6.375 Complex Digital Systems

The most difficult part of any digital system design is having a complete and accurate specification of the intended functionality. We are providing two standard projects (an SMIPS microprocessor and a non-blocking memory system) with associated testbenches that you can choose for your class project. For these two standard projects, there are a number of directions you can choose to take. Information on non-standard projects is listed at the bottom of this page.

SMIPS Microprocessor

The SMIPS microprocessor is based on the infrastructure you used in the labs. We will compare your different designs for performance, power, and area. Here are some example ideas you might consider for your course project:

Superscalar Processor
You can try to implement a 2-4 way issue superscalar processor. An in-order superscalar with branch prediction should be possible within the time constraints of the course. A version of Tomasulo's algorithm for out-of-order execution with register renaming through reservation stations is another possible option. Schemes for unified physical register files and separated instruction window and reorder buffer are probably too complex for the time available. See 6.823 lecture notes for more information.
Superpipelined Processor
This project would focus on producing the highest performance SMIPS processor through aggressive pipelining. Extreme pipelining will introduce lots of pipeline hazards, and you will want to investigate microarchitectural approaches to reduce the impact of these pipeline hazards including some form of branch prediction, and possibly some form of load/store queue.
SMIPS DSP Extensions
Use the SMIPS coprocessor interface to add a DSP accelerator to a basic SMIPS processor. You will need to extend the SMIPS ISA and write appropriate test/benchmark codes. Compare the area, power, and delay with respect to the baseline SMIPS processor.
Decoupled Access-Execute Processor
Decoupled architectures provide many of the same advantages as register renamed out-of-order machines but with a much simpler microarchitecture. There is some resurgence of interest in these simpler high-performance architectures given the power problems of more complex machines. You can try and build an SMIPS two-issue access-execute decoupled architecture similar to the Astronautics SZ-1. J. Smith, "Dynamic Instruction Scheduling and the Astronautics ZS-1", IEEE Computer, Jul, 1989, 22(7), pp 21-35. To find other citations on access-execute architectures see: M. Sung, R. Krashinsky, and K. Asanovic, "Multithreading Decoupled Architectures for Complexity-Effective General Purpose Computing", Workshop on Memory Access Decoupled Architectures, Sep 2001.
Runahead Processor
A relatively new simple architecture to hide memory latency is the runahead processor.

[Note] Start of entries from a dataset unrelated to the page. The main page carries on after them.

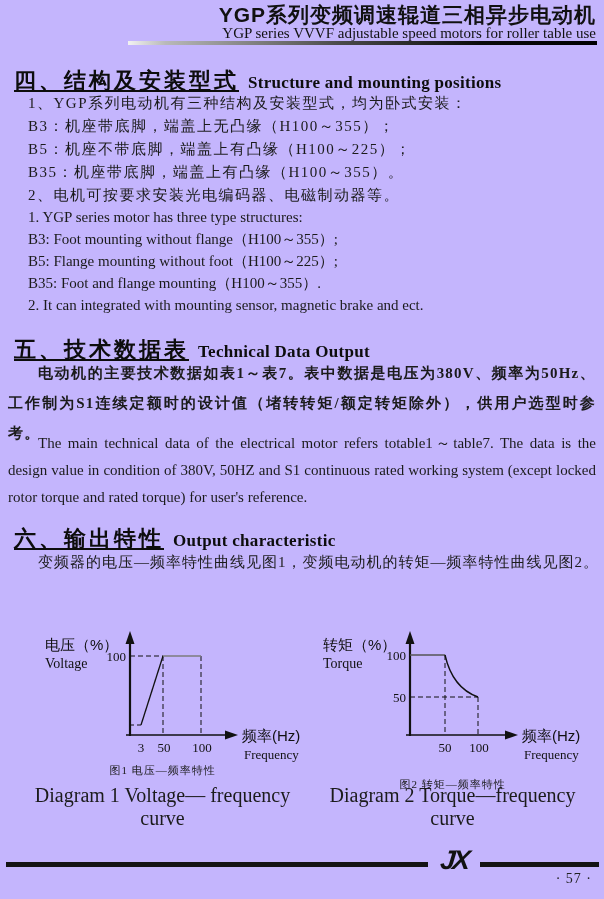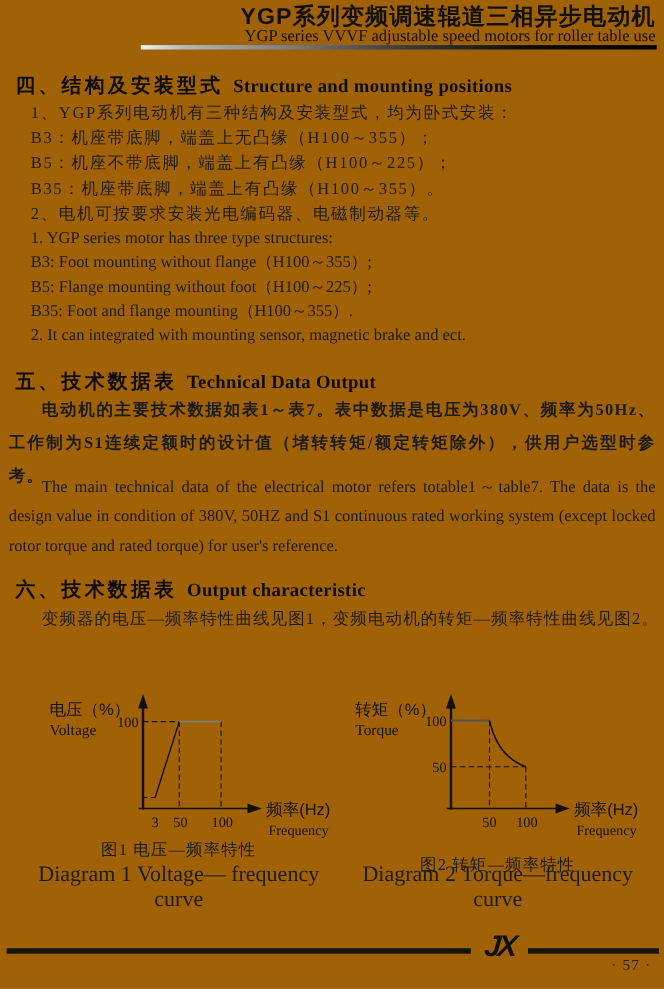--- a/index.html
+++ b/index.html
@@ -1,39 +1,39 @@
 <!DOCTYPE html>
 <html><head>
 <meta charset="utf-8">
 <style>
   * { margin:0; padding:0; box-sizing:border-box; }
   body { background:#e8e8e8; font-family:"Liberation Serif","DejaVu Serif",serif; }
   .page {
     position:relative; width:604px; height:899px; margin:0 auto;
-    background:#a16207; color:#1b1b1b; overflow:hidden;
+    background:#c4b5fd; color:#1b1b1b; overflow:hidden;
   }
   
   .title-cn {
     position:absolute; top:1px; right:8px;
     font-family:"Liberation Sans","DejaVu Sans",sans-serif;
     font-size:21px; font-weight:bold; letter-spacing:1px; color:#111;
   }
   .title-en {
     position:absolute; top:25px; right:8px;
     font-size:15px; color:#111;
   }
   .header-rule {
     position:absolute; top:41px; left:128px; right:7px; height:4px;
     background:linear-gradient(to right,#f2f2f2 0%,#b9b9b9 8%,#4a4a4a 45%,#0a0a0a 75%,#000 100%);
   }
   
   .sec-head { position:absolute; left:14px; white-space:nowrap; }
   .sec-head .cn {
     font-family:"Liberation Sans","DejaVu Sans",sans-serif;
-    font-size:18px; font-weight:bold; letter-spacing:3px; color:#0d0d0d;
+    font-size:22px; font-weight:bold; letter-spacing:3px; color:#0d0d0d;text-decoration:underline;
   }
   .sec-head .en {
     font-size:17px; font-weight:bold; margin-left:9px; letter-spacing:0.3px; color:#0d0d0d;
   }
   
   .cn-lines { position:absolute; left:28px; }
   .cn-lines div { font-size:15px; letter-spacing:1.5px; height:23px; line-height:23px; white-space:nowrap; }
   .en-lines { position:absolute; left:28px; }
   .en-lines div { font-size:15px; height:22px; line-height:22px; white-space:nowrap; }
   .para-cn {
@@ -47,21 +47,21 @@
   .para-en.tight { line-height:22px; }
   .line-cn-single {
     position:absolute; left:8px; font-size:15px; letter-spacing:1px;
     text-indent:2em; white-space:nowrap;
   }
   
   .diagram { position:absolute; top:628px; width:285px; height:135px; }
   .diagram svg { display:block; }
   .diag-caption-cn {
     position:absolute; top:763px; width:285px; text-align:center;
-    font-size:15px; letter-spacing:1px;
+    font-size:11px; letter-spacing:1px;
   }
   .diag-caption-en {
     position:absolute; top:784px; width:285px; text-align:center;
     font-size:20px;
   }
   text { fill:#111; }
   .cjk-label { font-family:"Liberation Sans","DejaVu Sans",sans-serif; font-size:15px; }
   .en-label  { font-family:"Liberation Serif","DejaVu Serif",serif; font-size:13px; }
   .tick-label{ font-family:"Liberation Serif","DejaVu Serif",serif; font-size:13px; }
   
@@ -109,21 +109,21 @@
   </div>
 
   <div class="sec-head" style="top:335px;">
     <span class="cn">五、技术数据表</span><span class="en">Technical Data Output</span>
   </div>
 
   <div class="para-cn" style="top:358px;font-weight:bold;">电动机的主要技术数据如表1～表7。表中数据是电压为380V、频率为50Hz、工作制为S1连续定额时的设计值（堵转转矩/额定转矩除外），供用户选型时参考。</div>
   <div class="para-en" style="top:430px;">The main technical data of the electrical motor refers totable1～table7. The data is the design value in condition of 380V, 50HZ and S1 continuous rated working system (except locked rotor torque and rated torque) for user's reference.</div>
 
   <div class="sec-head" style="top:524px;">
-    <span class="cn">六、技术数据表</span><span class="en">Output characteristic</span>
+    <span class="cn">六、输出特性</span><span class="en">Output characteristic</span>
   </div>
 
   <div class="line-cn-single" style="top:553px;">变频器的电压—频率特性曲线见图1，变频电动机的转矩—频率特性曲线见图2。</div>
 
   <div class="diagram" style="left:20px;">
     <svg width="285" height="138" viewBox="0 0 285 138">
       <text class="cjk-label" x="25" y="22">电压（%）</text>
       <text class="en-label" x="25" y="40" style="font-size:14px">Voltage</text>
       <text class="tick-label" x="106" y="33" text-anchor="end">100</text>
 

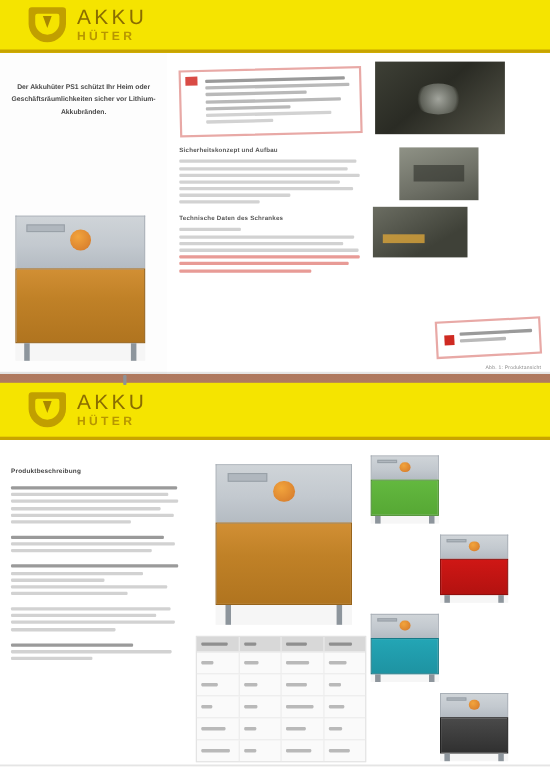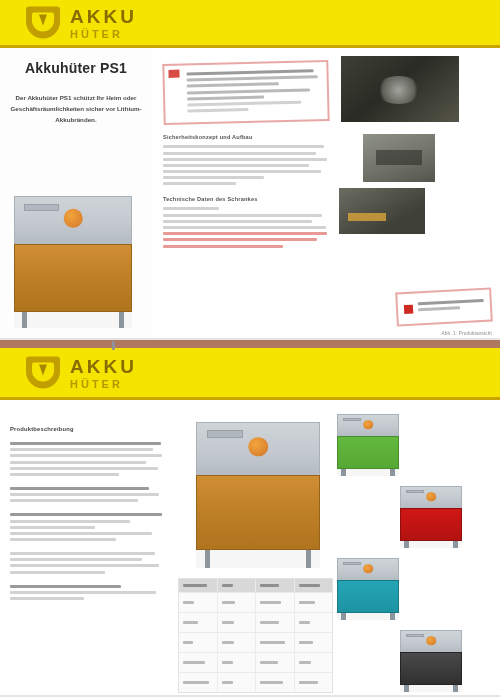--- a/index.html
+++ b/index.html
@@ -69,21 +69,21 @@
     position: absolute;
     left: 13px; top: 8px;
     width: 0; height: 0;
     border-left: 4px solid transparent;
     border-right: 4px solid transparent;
     border-top: 11px solid #a98800;
     z-index: 2;
   }
   .brand-words { display: flex; flex-direction: column; line-height: 1; }
   .brand-top {
-    font-size: 19px; font-weight: bold;
+    font-size: 19px; font-weight: normal;
     letter-spacing: 3px; color: #8a6d00;
   }
   .brand-sub {
     font-size: 11px; font-weight: bold;
     letter-spacing: 3px; color: #b79600;
     margin-top: 3px;
   }
 
   
   #page1 .col-left {
@@ -307,21 +307,20 @@
   }
 </style>
 </head>
 <body>
 
 <div id="viewer">
 
   <div class="page" id="page1">
 
     <div class="col-left">
-      <div class="doc-title">Akkuhüter PS1</div>
       <div class="doc-subtitle">Der Akkuhüter PS1 schützt Ihr Heim oder Geschäftsräumlichkeiten sicher vor Lithium-Akkubränden.</div>
     </div>
 
     <div class="cabinet" id="p1-cabinet">
       <div class="cab-top">
         <div class="cab-label"></div>
         <div class="cab-badge"></div>
       </div>
       <div class="cab-body"></div>
       <div class="cab-legs"></div>

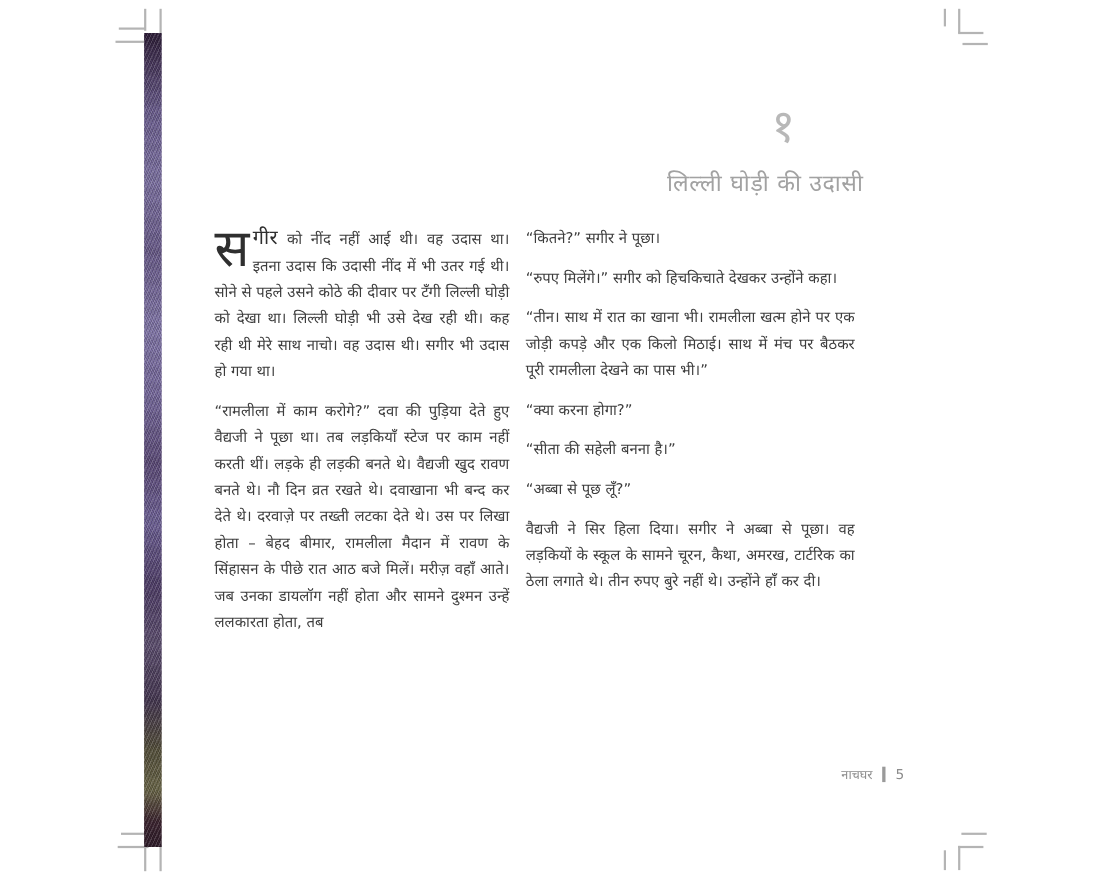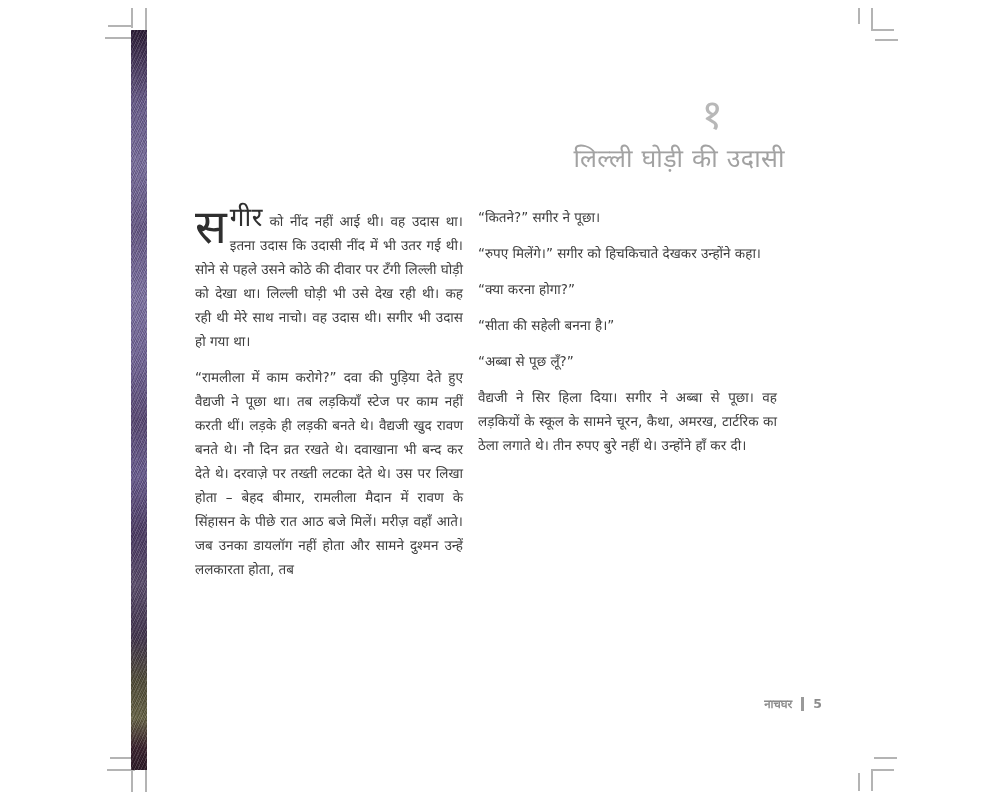--- a/index.html
+++ b/index.html
@@ -33,21 +33,21 @@
   
   .chapter-head{
     position:absolute;left:530px;top:92px;width:255px;
     text-align:right;color:#b2b2b2;
   }
   .chapter-number{
     display:block;font-size:42px;line-height:1.1;
     margin-right:62px;color:#b8b8b8;
   }
   .chapter-title{
-    display:block;margin-top:2px;font-size:25px;
+    display:block;margin-top:14px;font-size:21px;
     color:#a2a2a2;letter-spacing:0.5px;white-space:nowrap;
   }
 
   
   .columns{
     position:absolute;left:195px;top:205px;width:582px;
     display:flex;gap:15px;
     color:#3d3d3d;
   }
   .col{font-size:13.5px;line-height:24px;text-align:justify;}
@@ -56,29 +56,29 @@
   .para{margin:0 0 12px 0;}
   .para:last-child{margin-bottom:0;}
 
   .dropcap{
     float:left;
     font-size:47px;line-height:40px;
     padding:2px 3px 0 0;
     color:#2f2f2f;
   }
   .dropword{
-    font-size:26px;line-height:24px;color:#2f2f2f;
+    font-size:18px;line-height:24px;color:#2f2f2f;
     letter-spacing:0.5px;
   }
 
   
   .footer{
     position:absolute;left:690px;top:696px;width:132px;
     display:flex;align-items:center;justify-content:flex-end;
-    gap:9px;color:#8c8c8c;font-size:11.5px;font-weight:bold;
+    gap:9px;color:#8c8c8c;font-size:11.5px;
   }
   .footer-divider{width:3px;height:14px;background:#9a9a9a;}
   .footer-page{font-size:12.5px;color:#8c8c8c;}
 </style>
 </head>
 <body>
 
 <div class="sheet">
 
   <div class="mark m-v" style="left:131px;top:8px;height:20px;"></div>
@@ -109,20 +109,21 @@
   </div>
 
   <div class="columns">
     <div class="col col-left">
       <p class="para"><span class="dropcap">स</span><span class="dropword">गीर</span> <span>को नींद नहीं आई थी। वह उदास था। इतना उदास कि उदासी नींद में भी उतर गई थी। सोने से पहले उसने कोठे की दीवार पर टँगी लिल्ली घोड़ी को देखा था। लिल्ली घोड़ी भी उसे देख रही थी। कह रही थी मेरे साथ नाचो। वह उदास थी। सगीर भी उदास हो गया था।</span></p>
       <p class="para">“रामलीला में काम करोगे?” दवा की पुड़िया देते हुए वैद्यजी ने पूछा था। तब लड़कियाँ स्टेज पर काम नहीं करती थीं। लड़के ही लड़की बनते थे। वैद्यजी खुद रावण बनते थे। नौ दिन व्रत रखते थे। दवाखाना भी बन्द कर देते थे। दरवाज़े पर तख्ती लटका देते थे। उस पर लिखा होता – बेहद बीमार, रामलीला मैदान में रावण के सिंहासन के पीछे रात आठ बजे मिलें। मरीज़ वहाँ आते। जब उनका डायलॉग नहीं होता और सामने दुश्मन उन्हें ललकारता होता, तब</p>
     </div>
     <div class="col col-right">
       <p class="para">“कितने?” सगीर ने पूछा।</p>
       <p class="para">“रुपए मिलेंगे।” सगीर को हिचकिचाते देखकर उन्होंने कहा।</p>
+      <p class="para">“तीन। साथ में रात का खाना भी। रामलीला खत्म होने पर एक जोड़ी कपड़े और एक किलो मिठाई। साथ में मंच पर बैठकर पूरी रामलीला देखने का पास भी।”</p>
       <p class="para">“क्या करना होगा?”</p>
       <p class="para">“सीता की सहेली बनना है।”</p>
       <p class="para">“अब्बा से पूछ लूँ?”</p>
       <p class="para">वैद्यजी ने सिर हिला दिया। सगीर ने अब्बा से पूछा। वह लड़कियों के स्कूल के सामने चूरन, कैथा, अमरख, टार्टरिक का ठेला लगाते थे। तीन रुपए बुरे नहीं थे। उन्होंने हाँ कर दी।</p>
     </div>
   </div>
 
   <div class="footer">
     <span class="footer-title">नाचघर</span>
     <span class="footer-divider"></span>

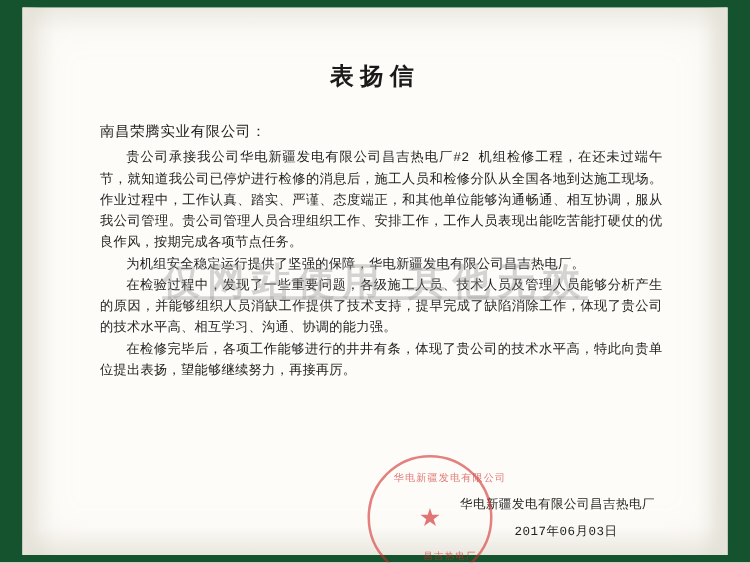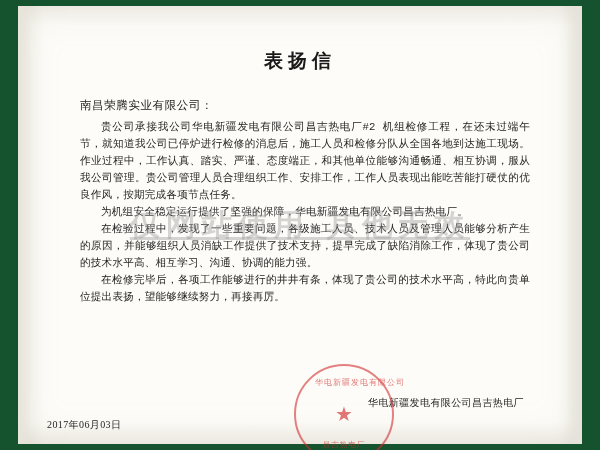--- a/index.html
+++ b/index.html
@@ -99,22 +99,22 @@
     color: #1f1f1f;
     letter-spacing: 0.4px;
   }
   .sig-date {
     position: absolute;
     left: 0;
     top: 412px;
     width: 100%;
     padding-right: 88px;
     box-sizing: border-box;
-    text-align: left;
-    font-family: Liberation Serif, serif;
+    text-align: right;
+    font-family: Liberation Mono, monospace;
     font-size: 10px;
     color: #1f1f1f;
     letter-spacing: 0.4px;
     padding-left: 29px;
   }
   
   .seal {
     position: absolute;
     left: 276px;
     top: 358px;
@@ -140,21 +140,21 @@
     top: 11px;
     width: 100%;
     text-align: center;
     font-family: "DejaVu Serif", serif;
     font-size: 8px;
     color: rgba(208,44,44,0.78);
     letter-spacing: 1px;
   }
   .seal-text-bottom {
     position: absolute;
-    left: 0;
+    left: 16px;
     bottom: 12px;
     width: 100%;
     text-align: center;
     font-family: "DejaVu Serif", serif;
     font-size: 7.5px;
     color: rgba(208,44,44,0.78);
     letter-spacing: 1px;
   }
   
   .watermark {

When a processor hits a cache miss, rather than stalling, the processor keeps running ahead speculatively using a duplicate set of registers to try to prefetch subsequent cache misses early. Once the initial cache miss returns, the processor swaps back to the architectural registers and keeps running. J. Dundas and T. Mudge, "Improving data cache performance by pre-executing instructions under a cache miss", Int'l Conf. on Supercomputing, Jul 1997, pp 68-75.
Multithreaded SMIPS
Implement an SMIPS processor that interleaves the execution of multiple threads in hardware. You can experiment with cores supporting 2-8 threads, and can try to implement either fine-grain multithreading where threads switch every cycle, or coarse-grain multithreading where threads only switch on a cache miss.
Significance Compression
Some authors have proposed saving power by only activating the bit positions within a datapath that are actually required to compute a result. For example, when you add +1 to a register, in most cases, only a few bits change. The following paper describes this idea and suggests a few alternative implementations. R. Canal, A. Gonzalez, and J. Smith, "Very low power pipelines using significance compression", Int'l Symp. on Microarchitecture, Dec 2000, pp181-190.
Operand Network for Multicore SMIPS
Implement a multicore SMIPS processor with two to four cores. Consider using incoherent local memories and focus instead on tightly integrating core-to-core communication to enable very low-latency operand passing. Experiment with area, power, and delay tradeoffs in the operand network routers. See M. Taylor, W. Lee, S. Amarasinghe, and A. Agarwal, "Scalar Operand Networks", IEEE Trans. on Parallel and Distributed Systems, Feb 2005. and M. Taylor, et. al, " Evaluation of the Raw Microprocessor: An Exposed-Wire-Delay Architecture for ILP and Streams", Int'l Symp. on Computer Architecture, Jun 2004.
Heads-and-Tails Variable-Length Instruction Encoding
The heads-and-tails format is a way to pack variable-length instructions in memory such that it is still easy to fetch and decode instructions in a pipelined or parallel fashion. Note, this project will require a different binary format than the regular SMIPS. H. Pan and K. Asanovic, "Heads and Tails: A Variable-Length Instruction Format Supporting Parallel Fetch and Decode", Int'l Conf. on Compilers, Architecture, and Synthesis for Embedded Systems, Nov 2001.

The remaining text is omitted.